I've been on a work bonanza the last couple weeks getting saved up for a couple hunting trips and have ended up with some cool stuff to play shutter-bug with. Enjoy.


----------



## wyogoob (Sep 7, 2007)

The best!


----------



## iluvchukars (Oct 21, 2009)

Tex, those are some of the best lookin mounts i've ever seen.

Hopefully I can bag a few birds this season that I can bring to you that will be worthy of your work.


----------



## katorade (Sep 23, 2007)

One of these days Darin you will be getting a bird, or two!


----------



## Bax* (Dec 14, 2008)

Fan-freakin'-tastic!


----------



## Huge29 (Sep 17, 2007)

Nice! I assumed that this was going to be the thread in which you shared pics of the new ATV. Maybe you could get an old 3 wheeler to keep up with your likes of the vintage old crappy equipment. Just kidding!


----------



## TEX-O-BOB (Sep 12, 2007)

Huge29 said:


> Nice! I assumed that this was going to be the thread in which you shared pics of the new ATV. Maybe you could get an old 3 wheeler to keep up with your likes of the vintage old crappy equipment. Just kidding!

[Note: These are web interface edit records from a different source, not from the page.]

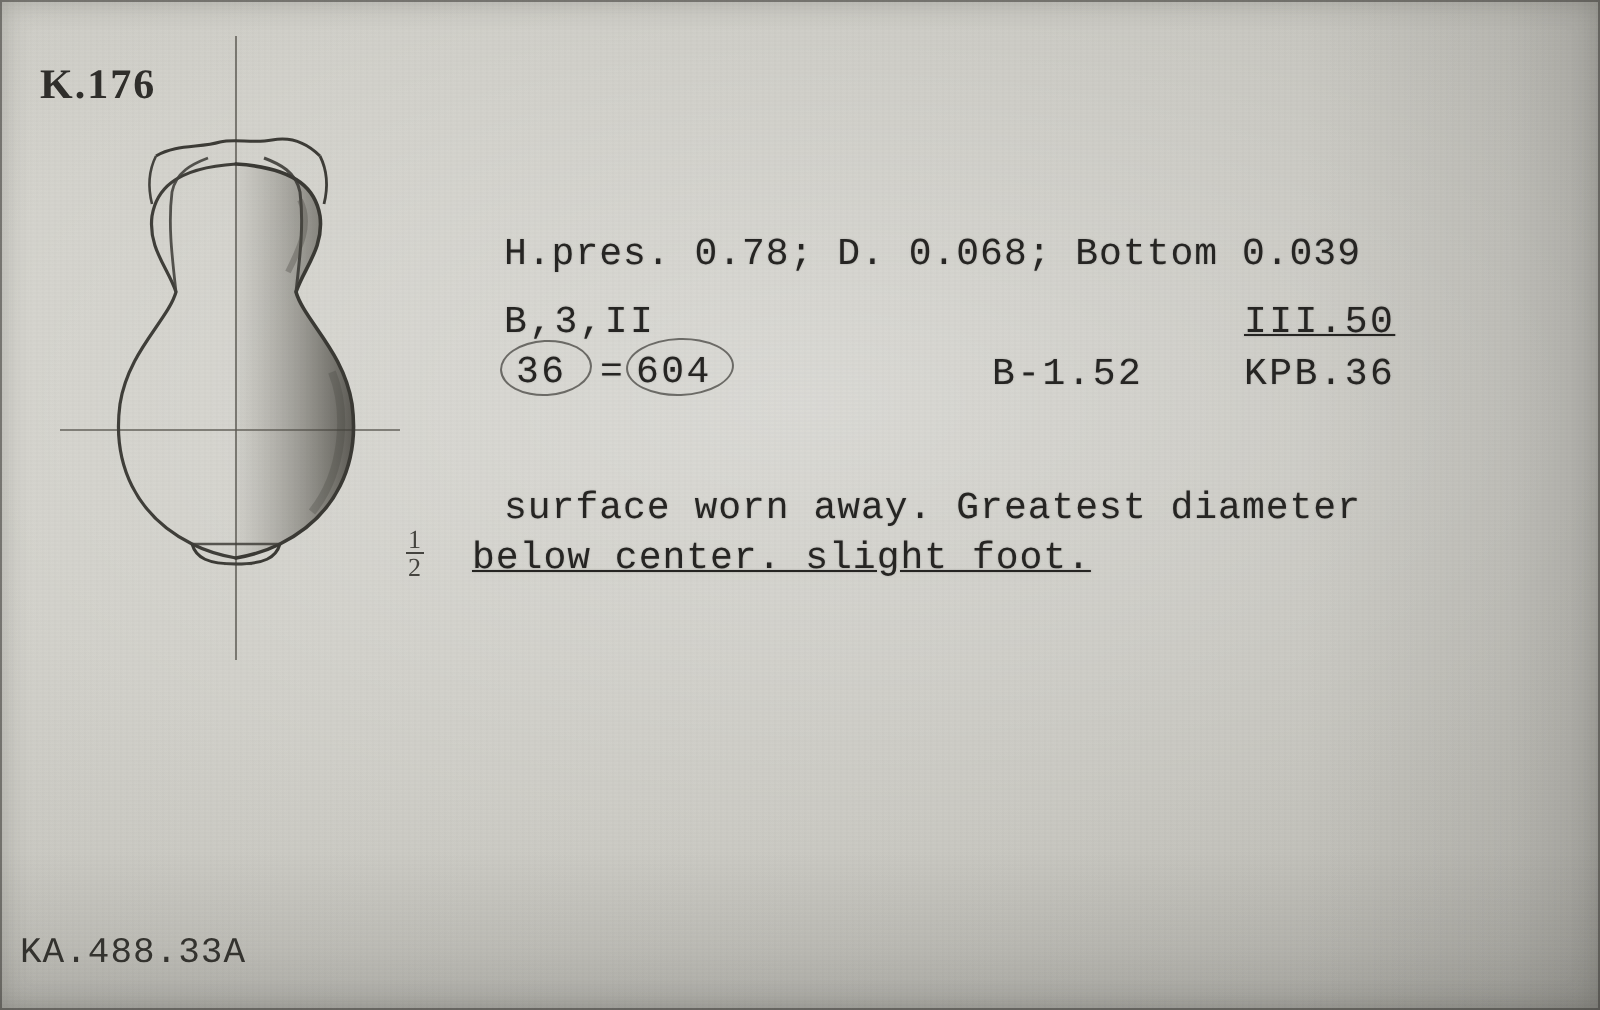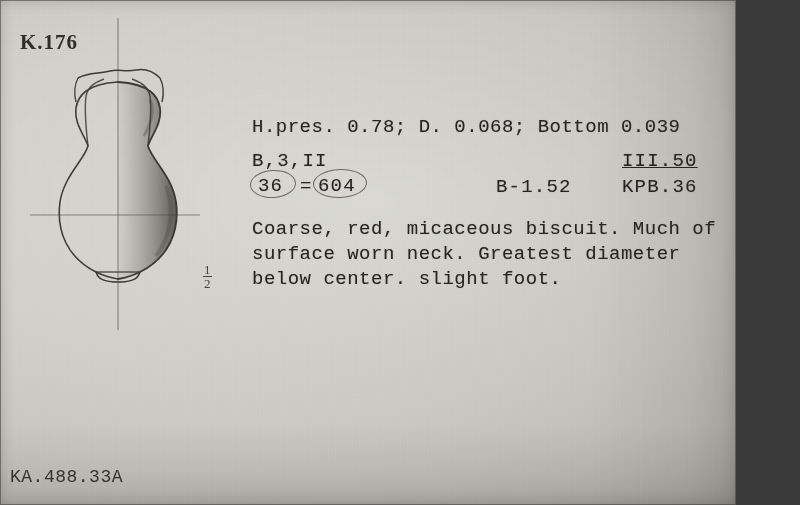--- a/index.html
+++ b/index.html
@@ -9,7 +9,7 @@
   }
   #card {
     position: relative;
-    width: 736px;
+    width: 800px;
     height: 505px;
     overflow: hidden;
     background: #7dd3fc;

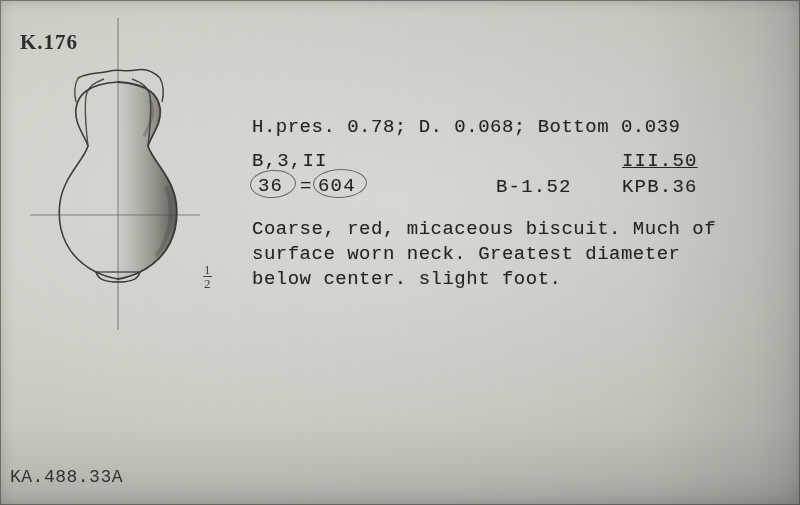--- a/index.html
+++ b/index.html
@@ -172,7 +172,6 @@
   <div class="txt typed" id="code-b152">B-1.52</div>
   <div class="txt typed" id="code-kpb">KPB.36</div>
 
-  <div class="txt typed" id="desc-1">Coarse, red, micaceous biscuit. Much of</div>
   <div class="txt typed" id="desc-2">surface worn neck. Greatest diameter</div>
   <div class="txt typed" id="desc-3">below center. slight foot.</div>
 

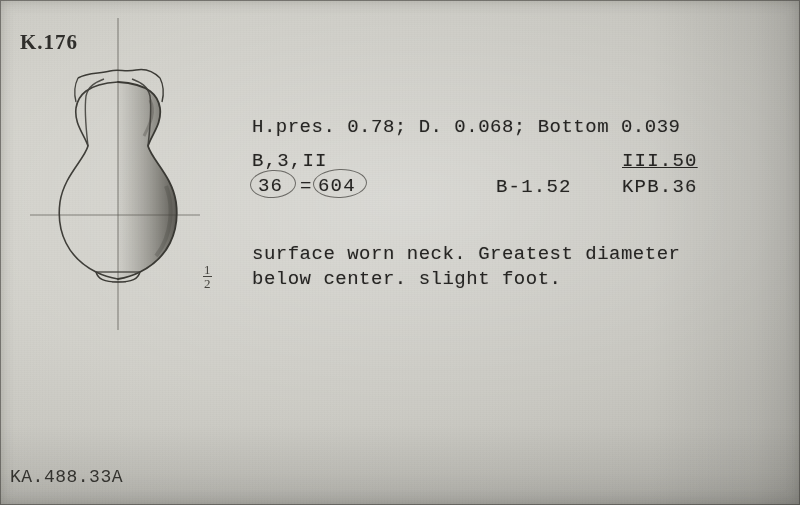--- a/index.html
+++ b/index.html
@@ -172,7 +172,7 @@
   <div class="txt typed" id="code-b152">B-1.52</div>
   <div class="txt typed" id="code-kpb">KPB.36</div>
 
-  <div class="txt typed" id="desc-2">surface worn neck. Greatest diameter</div>
+  <div class="txt typed" id="desc-2">surface worn away. Greatest diameter</div>
   <div class="txt typed" id="desc-3">below center. slight foot.</div>
 
   <div id="drawing">

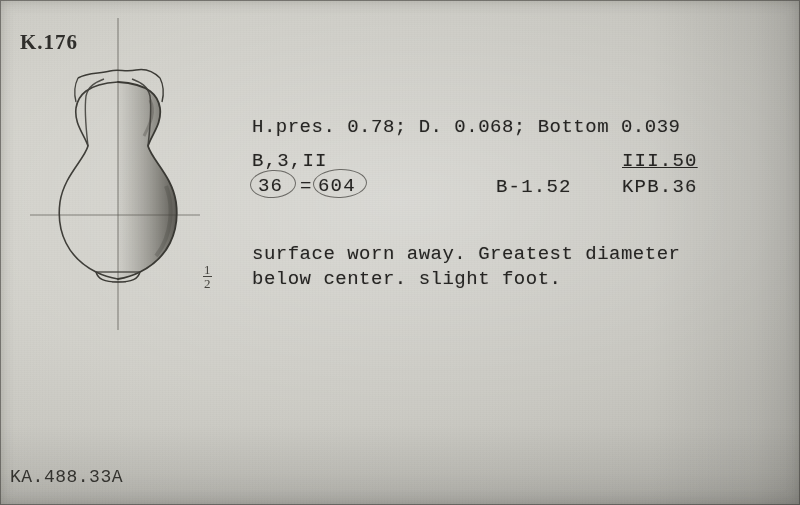--- a/index.html
+++ b/index.html
@@ -122,7 +122,7 @@
 
   #desc-1 { left: 252px; top: 218px; }
   #desc-2 { left: 252px; top: 243px; }
-  #desc-3 { left: 252px; top: 268px; }
+  #desc-3 { left: 236px; top: 268px; text-decoration: underline; }
 
   
   #drawing {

Funny you should say that... My littler brother has a vintage 1986 Honda ATC Big Red 3 wheeler. He said I could take it and fix it up any time I want. Trouble is, I don't wanna...


----------



## threshershark (Sep 7, 2007)

Ridiculously good stuff Tex.


----------



## Briar Patch (Feb 1, 2010)

Very nice looking mounts Tex! I really like those last two photos!


----------



## TLB (Jul 13, 2008)

Tex those are fantastic, I love the huns and the turkeys.


----------



## gooseblaster (Sep 2, 2009)

BEAUTIFUL!!!


----------



## BPturkeys (Sep 13, 2007)

G** **** it man...does that first turkey have a smile on his face?..nice touch! :lol:


----------



## TEX-O-BOB (Sep 12, 2007)

I was gonna do him winking at you , but went with the smile instead...


----------



## Size Matters (Dec 22, 2007)

Those are awesome beautiful job. 8)


----------